When that edict failed, grocery stores were required to implement a fingerprint registry so that purchases could be tracked and an alarm would sound if someone bought more than his “allotment.” It also tracked how often a customer would return, and if it was less than eight days between visits, they were turned away.

The next step downward toward an agrarian society began in 2015 when people had to wait two hours in line just to get into a grocery store and then another three hours to check out with whatever little they could still find on the shelves. It often turned ugly, according to a local paper: “Five hours in line to buy a chicken; kicks, pushes, and blows of all kinds to be one of the fortunate ones to enter the supermarket and get away with a bag of flour or rice.”

Then Maduro’s government began to ration electricity, using global warming as the excuse, rather than the real reason: cutting government expenses in order to pay the interest owed to international banks on its huge national debt.

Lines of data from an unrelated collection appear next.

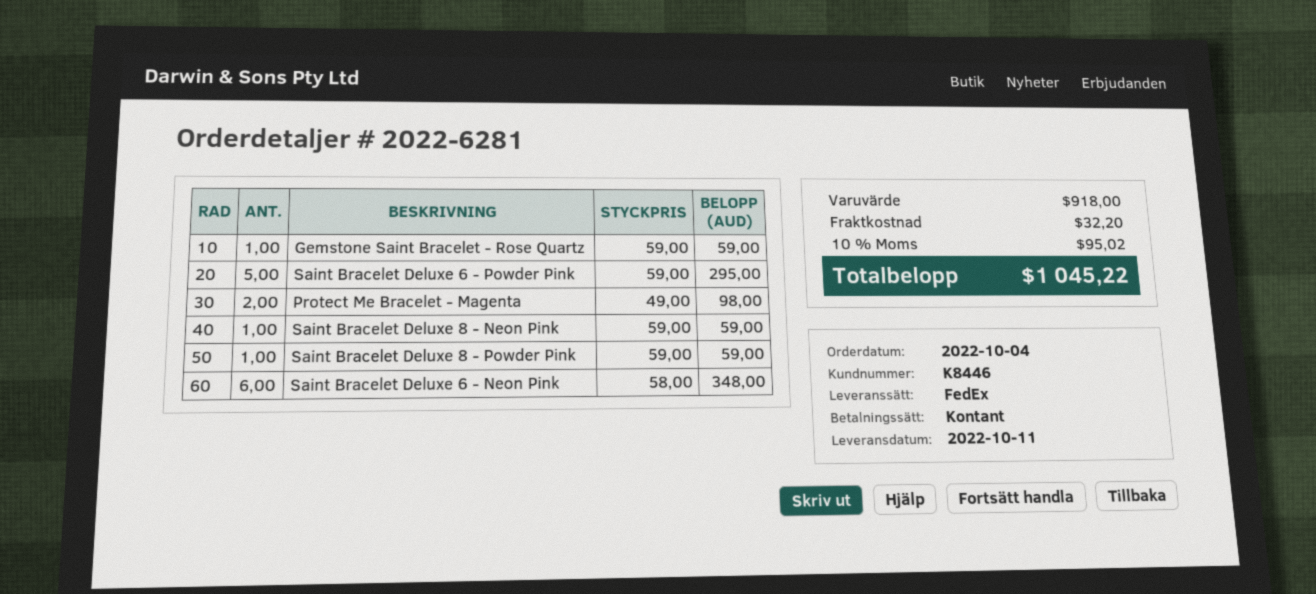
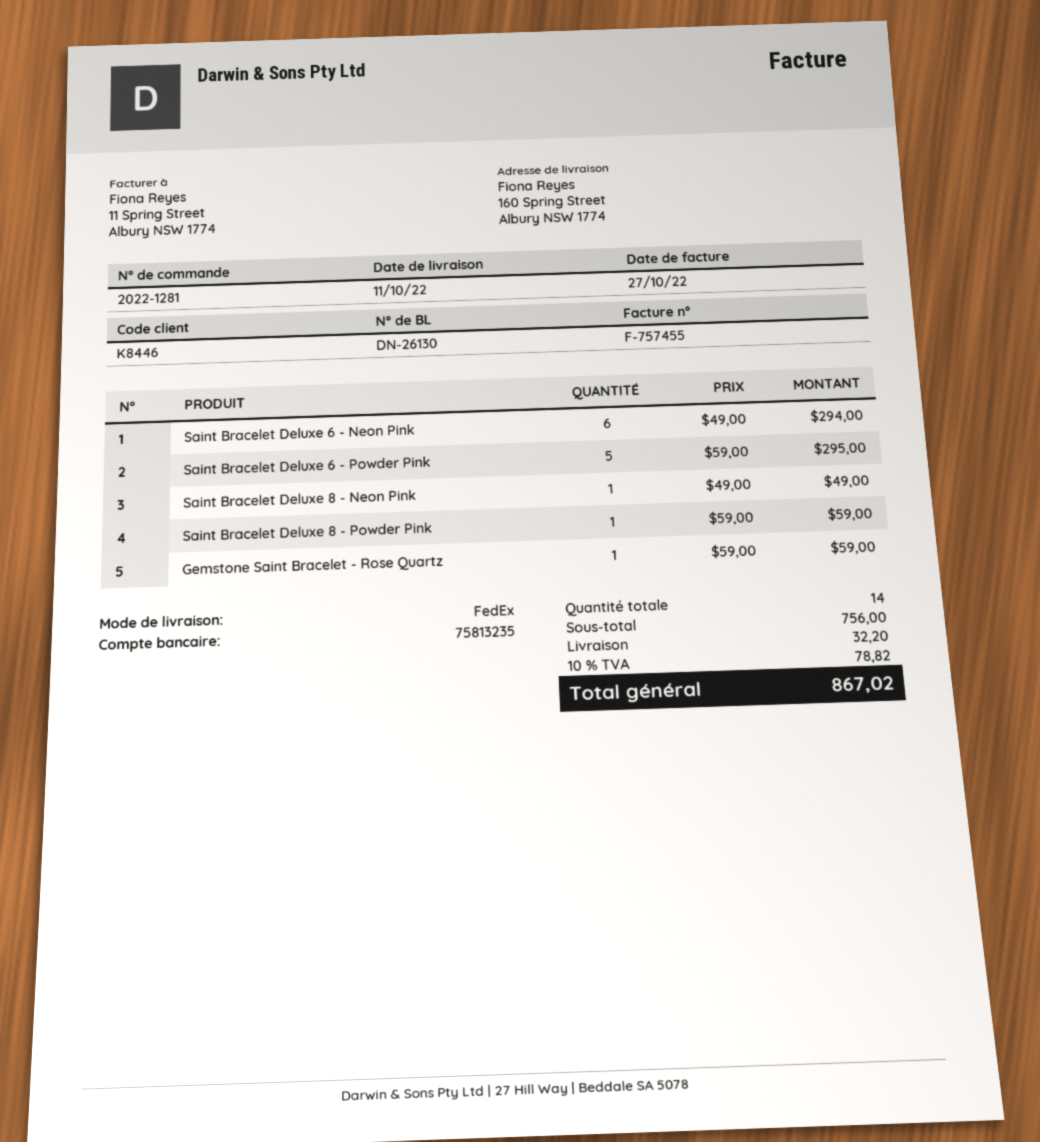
order number: 2022-6281 -> 2022-1281
Protect Me Bracelet - Magenta: 2 x 49.00 = 98.00 -> none
Saint Bracelet Deluxe 8 - Neon Pink: 1 x 59.00 = 59.00 -> 1 x 49.00 = 49.00
Saint Bracelet Deluxe 6 - Neon Pink: 6 x 58.00 = 348.00 -> 6 x 49.00 = 294.00
subtotal: 918.00 -> 756.00
tax: 10% = 95.02 -> 10% = 78.82
total: 1045.22 -> 867.02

Last summer Maduro took the next step: forcing what food producers remained to sell their produce to the government at below-cost prices and then offering it for sale in government-owned stores. This was a blatant attack on the private stores that still remained in business, which couldn’t compete. It also further reduced the incentive to produce the goods that citizens desperately needed.

In January 2016, Maduro expanded his government further by announcing the creation of three more agencies to address the problem: the Department of Marine Life and Fisheries, the Department of Agricultural Production and Land, and the Ministry of Urban Agriculture, or “Urban Ag.” The third agency’s task is to persuade the country’s citizens to grow their own food to make up for the shortages caused by the government’s policies. These agencies were announced with great fanfare as efforts, according to Maduro, to “fight the grave economic situation” that were, he said, caused by “falling oil prices and the war being waged by the U.S. Empire against our national economy.”

This, of course, is a classic example of “political distraction away from government-caused economic misery” that every politician eventually learns to use if he wishes to stay long in power. Added Maduro, “Cilia and I have 50 chickens in our house. It’s time to develop a new culture of production.”

Such a move is likely to have little positive impact as the population moves closer to starvation. A poll by DatinCorp in April found that nearly nine out of 10 Venezuelans bought “less” or “much less” food than they used to, and almost half say they now eat just one or two meals a day.

In the meantime Maduro has his military forces preparing for the coming invasion from the United States.

It is hoped that, in the upcoming debate between presidential hopefuls Bernie Sanders, an avowed Socialist, and Donald Trump, an avowed capitalist, Trump might ask Sanders why, since socialism works so well in Venezuela, it should be adopted here.